(Stored items from a collection)

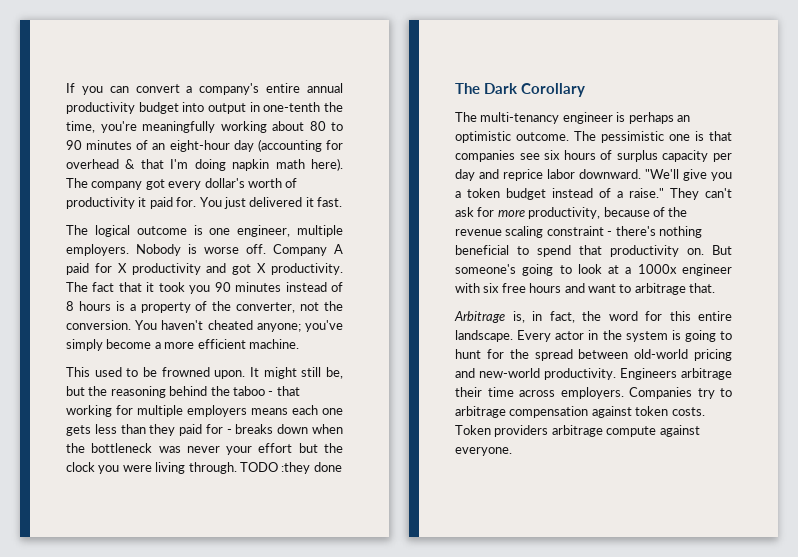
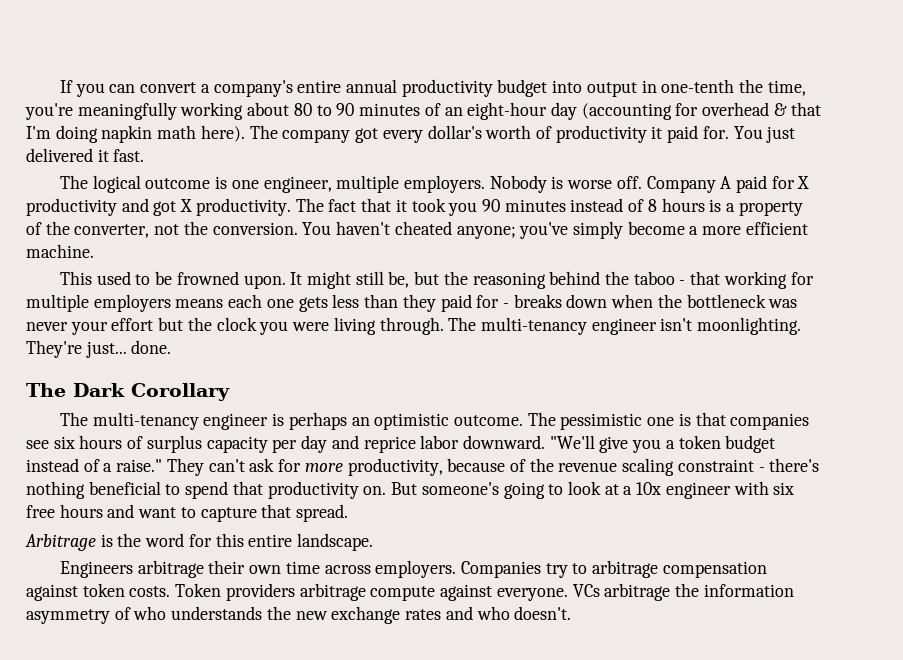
- TODO :they done
+ The multi-tenancy engineer isn't moonlighting. They're just... done.
- But someone's going to look at a 1000x engineer with six free hours and want to arbitrage that.
- Arbitrage is, in fact, the word for this entire landscape. Every actor in the system is going to hunt for the spread between old-world pricing and new-world productivity. Engineers arbitrage their time across employers.
+ But someone's going to look at a 10x engineer with six free hours and want to capture that spread.
+ Arbitrage is the word for this entire landscape.
+ Engineers arbitrage their own time across employers.
+ VCs arbitrage the information asymmetry of who understands the new exchange rates and who doesn't.

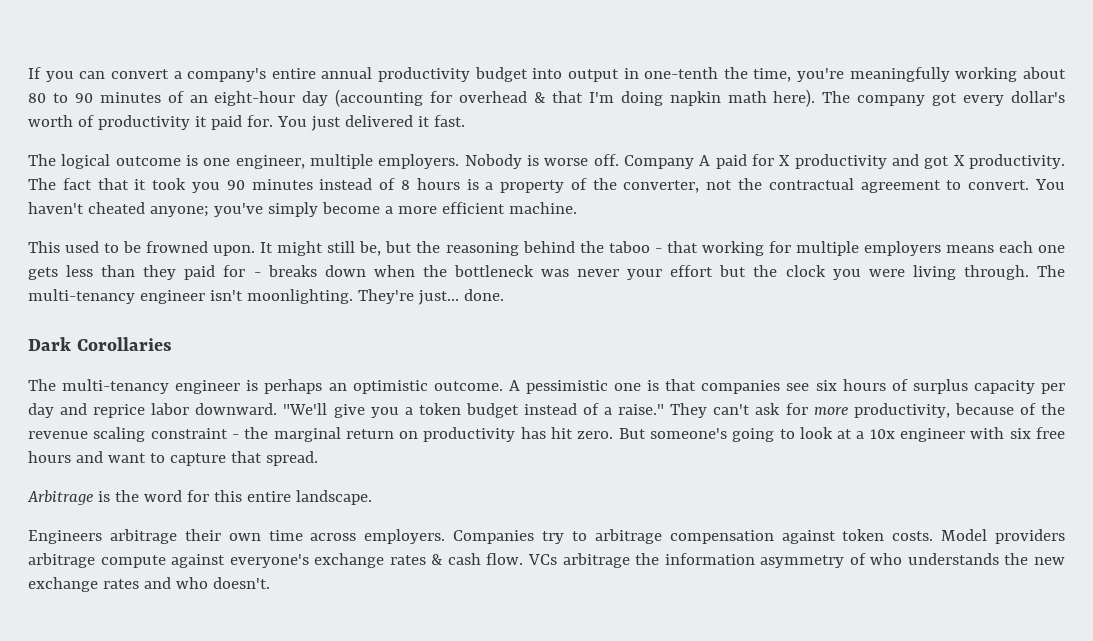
- The fact that it took you 90 minutes instead of 8 hours is a property of the converter, not the conversion.
+ The fact that it took you 90 minutes instead of 8 hours is a property of the converter, not the contractual agreement to convert.
- The Dark Corollary
+ Dark Corollaries
- The pessimistic one is that companies see six hours of surplus capacity per day and reprice labor downward.
+ A pessimistic one is that companies see six hours of surplus capacity per day and reprice labor downward.
- They can't ask for more productivity, because of the revenue scaling constraint - there's nothing beneficial to spend that productivity on.
+ They can't ask for more productivity, because of the revenue scaling constraint - the marginal return on productivity has hit zero.
- Token providers arbitrage compute against everyone.
+ Model providers arbitrage compute against everyone's exchange rates & cash flow.

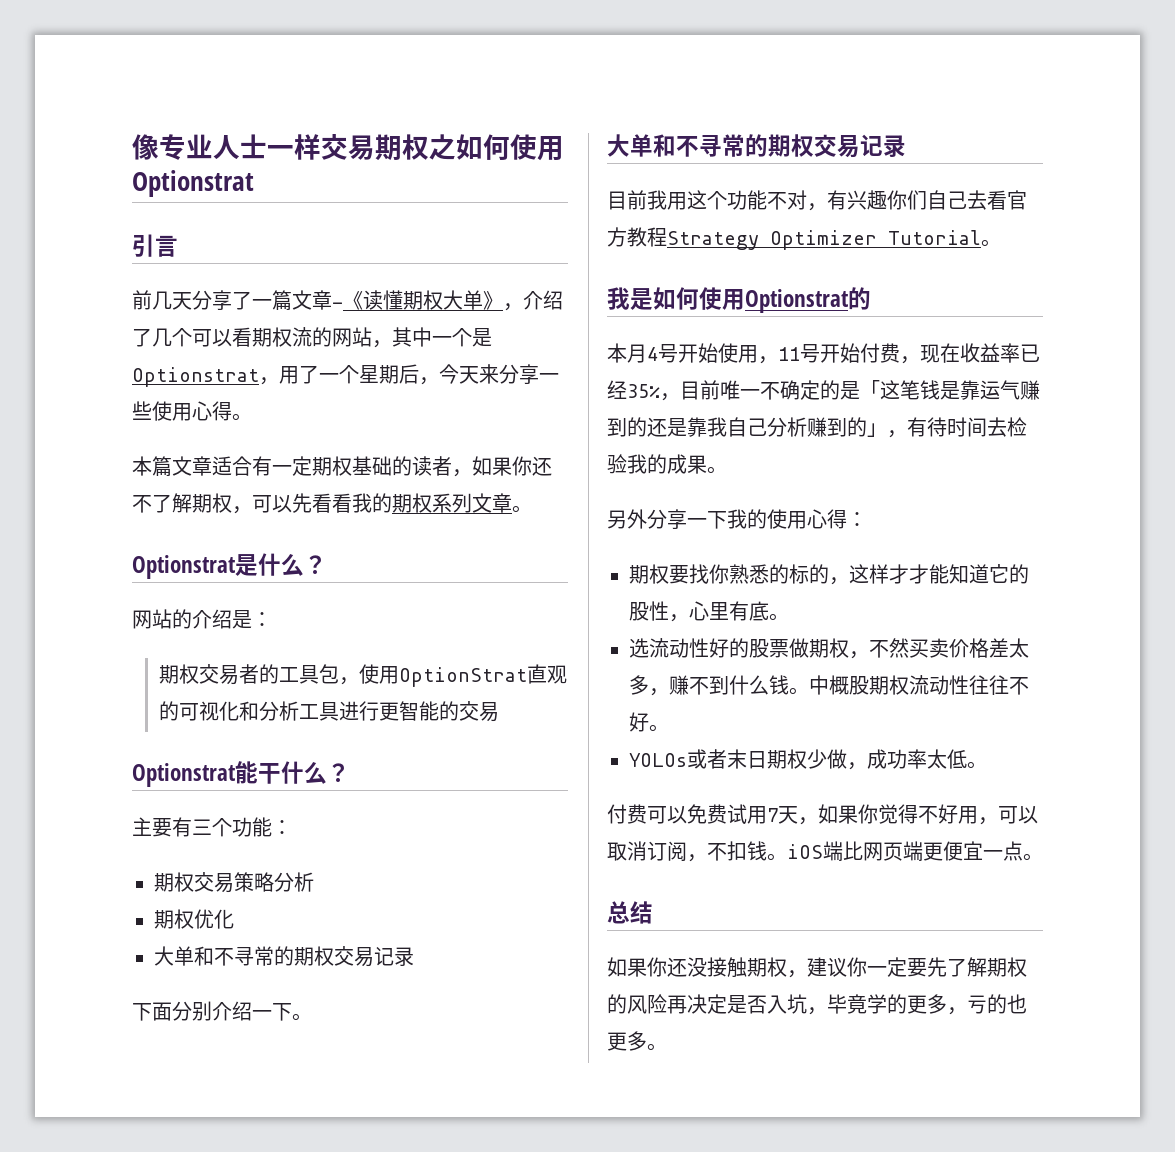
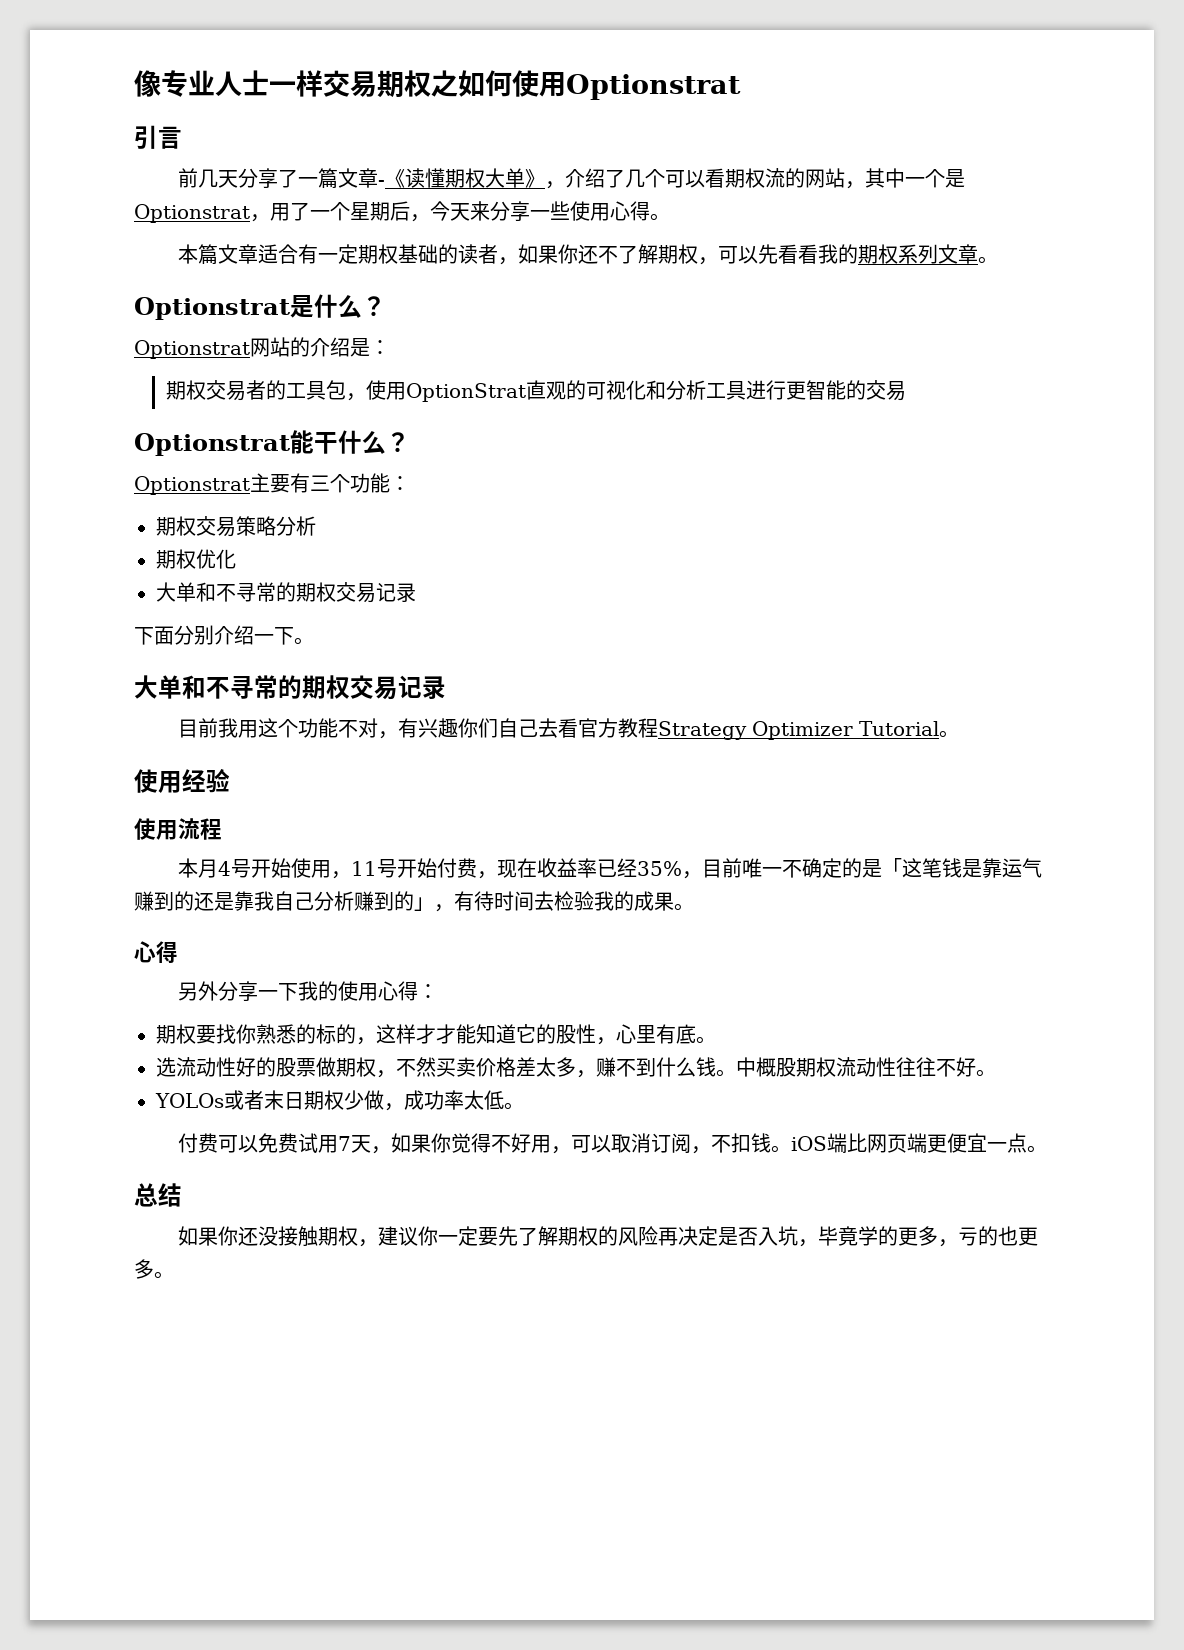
- 网站的介绍是：
+ Optionstrat网站的介绍是：
- 主要有三个功能：
+ Optionstrat主要有三个功能：
- 我是如何使用Optionstrat的
+ 使用经验
+ 使用流程
  本月4号开始使用，11号开始付费，现在收益率已经35%，目前唯一不确定的是「这笔钱是靠运气赚到的还是靠我自己分析赚到的」，有待时间去检验我的成果。
+ 心得

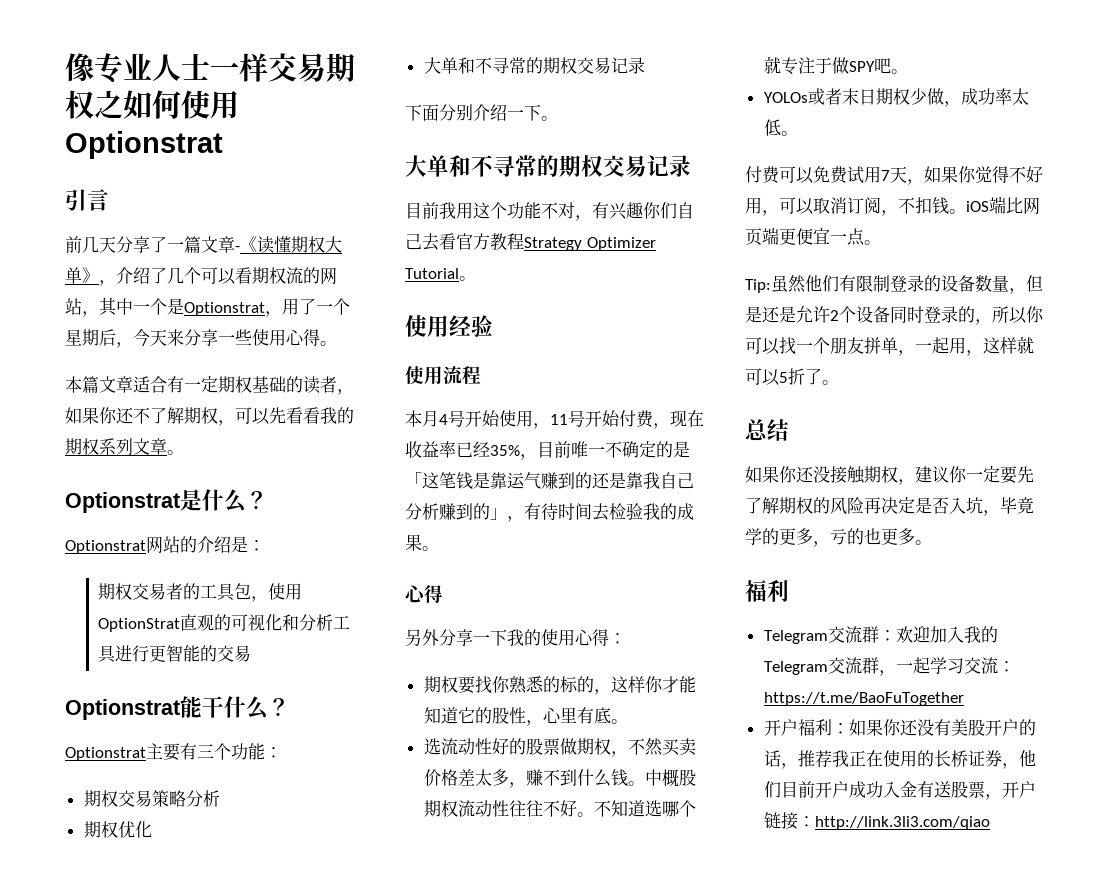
- 期权要找你熟悉的标的，这样才才能知道它的股性，心里有底。
+ 期权要找你熟悉的标的，这样你才能知道它的股性，心里有底。
+ 不知道选哪个就专注于做SPY吧。
+ Tip:虽然他们有限制登录的设备数量，但是还是允许2个设备同时登录的，所以你可以找一个朋友拼单，一起用，这样就可以5折了。
  如果你还没接触期权，建议你一定要先了解期权的风险再决定是否入坑，毕竟学的更多，亏的也更多。
+ 福利
+ Telegram交流群：欢迎加入我的Telegram交流群，一起学习交流：https://t.me/BaoFuTogether
+ 开户福利：如果你还没有美股开户的话，推荐我正在使用的长桥证券，他们目前开户成功入金有送股票，开户链接：http://link.3li3.com/qiao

### Exercise
Set down all of the entries exactly. Leave the pictures out.

### Exercise solution
- TODO :they done
+ The multi-tenancy engineer isn't moonlighting. They're just... done.
- But someone's going to look at a 1000x engineer with six free hours and want to arbitrage that.
- Arbitrage is, in fact, the word for this entire landscape. Every actor in the system is going to hunt for the spread between old-world pricing and new-world productivity. Engineers arbitrage their time across employers.
+ But someone's going to look at a 10x engineer with six free hours and want to capture that spread.
+ Arbitrage is the word for this entire landscape.
+ Engineers arbitrage their own time across employers.
+ VCs arbitrage the information asymmetry of who understands the new exchange rates and who doesn't.

- The fact that it took you 90 minutes instead of 8 hours is a property of the converter, not the conversion.
+ The fact that it took you 90 minutes instead of 8 hours is a property of the converter, not the contractual agreement to convert.
- The Dark Corollary
+ Dark Corollaries
- The pessimistic one is that companies see six hours of surplus capacity per day and reprice labor downward.
+ A pessimistic one is that companies see six hours of surplus capacity per day and reprice labor downward.
- They can't ask for more productivity, because of the revenue scaling constraint - there's nothing beneficial to spend that productivity on.
+ They can't ask for more productivity, because of the revenue scaling constraint - the marginal return on productivity has hit zero.
- Token providers arbitrage compute against everyone.
+ Model providers arbitrage compute against everyone's exchange rates & cash flow.

- 网站的介绍是：
+ Optionstrat网站的介绍是：
- 主要有三个功能：
+ Optionstrat主要有三个功能：
- 我是如何使用Optionstrat的
+ 使用经验
+ 使用流程
  本月4号开始使用，11号开始付费，现在收益率已经35%，目前唯一不确定的是「这笔钱是靠运气赚到的还是靠我自己分析赚到的」，有待时间去检验我的成果。
+ 心得

- 期权要找你熟悉的标的，这样才才能知道它的股性，心里有底。
+ 期权要找你熟悉的标的，这样你才能知道它的股性，心里有底。
+ 不知道选哪个就专注于做SPY吧。
+ Tip:虽然他们有限制登录的设备数量，但是还是允许2个设备同时登录的，所以你可以找一个朋友拼单，一起用，这样就可以5折了。
  如果你还没接触期权，建议你一定要先了解期权的风险再决定是否入坑，毕竟学的更多，亏的也更多。
+ 福利
+ Telegram交流群：欢迎加入我的Telegram交流群，一起学习交流：https://t.me/BaoFuTogether
+ 开户福利：如果你还没有美股开户的话，推荐我正在使用的长桥证券，他们目前开户成功入金有送股票，开户链接：http://link.3li3.com/qiao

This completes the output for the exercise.